Public Services > Local Government

LGA sees interoperability at heart of council innovation challenge

Neil Merrett Published 03 June 2016

Initial findings released from ‘Digital Experts Programme’ outline early benefits and risks to be overcome from sharing digital service work among peers

 

The need for interoperable systems and effective information transfer has been highlighted among common challenges facing local authorities in devising or adopting digital solutions and tools into their operations, the Local Government Association (LGA) has said.

Pointing to early feedback from its 'Digital Experts Programme' that has been devised to help fund 27 different council projects to potentially expand systems and new ways of working, the association said several issues were raised in an 'interim evaluation' of 13 initiatives now underway.

As well as linking up systems, the feedback also noted concerns around the potential for unplanned costs to arise during a transformation project, such as for licensing or spending on further software to support printing transaction reports or cyber security review functions.

Having been set up in March 2015, the Digital Experts Programme was established by the LGA as a strategy to aid organisations in adopting digital tools and approaches developed by other authorities, with £390,000 being awarded to both individual and groups of councils to support their work.

David Simmonds, a councillor and chairman of the LGA's Improvement and Innovation Board, said the findings indicated how councils were looking to establish innovative new ways of service design.

"The Digital Experts programme gives a helping hand to those councils who are keen to draw on the learning of their peers and quickly implement what has worked well elsewhere, and the results make interesting reading," he said.

"It is great to see councils learning from each other and adopting the digital tools which have already been developed. We want to support the sector to share these assets more effectively so there will be bigger benefits for more councils."

According to the LGA, digital initiatives within the programme include the introduction of web chat for council taxpayers and an app aimed to save £20,000 a year through efficiency and cost savings.

"A team covering the three councils of Kensington and Chelsea, Westminster, as well as Hammersmith and Fulham has saved an estimated £2m. This is being delivered by cutting staff travel time by using mobile technology to collect, review and update case information for each adult social care visit," said the association in a statement.

"Equipping staff with mobile technology also enables them to look up information about a resident while in their home and spend time showing them related information and resources, encouraging greater self-sufficiency."

Other case studies noted in the feedback included Test Valley Council processing 420 electronic change notifications for council tax linked to council tax from December 2015 to March this year.

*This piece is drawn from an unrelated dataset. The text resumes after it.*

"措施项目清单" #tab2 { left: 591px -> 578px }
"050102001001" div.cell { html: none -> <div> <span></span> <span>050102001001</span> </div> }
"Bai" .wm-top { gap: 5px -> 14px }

The authority anticipates £2,000 in savings could be made if all notifications received like this removed the need for telephone calls and back office work. Other suggested improvements include curbing the time needed to establish accounts through a digital citizen Access tool to support council tax system

Elsewhere, Redcar and Cleveland Borough Council claimed it had saved more than £7,000 from April 2015 to late January 2016 by investing in live web chat that can enable users to switch over from more expensive contact channels.

Councillor Warwick Lightfoot, Kensington and Chelsea Council Cabinet member for finance and strategy, said the Digital Experts Programme had served to support more practical improvements in how services are offered to the public.

"[The] programme has helped our staff to identify practical improvements in the service they offer the public. The application of technology has enabled staff in the organisations to work together more effectively and has reduced the cost of providing these services, the acid test of the use of digital technology in providing services in the public sector," he said.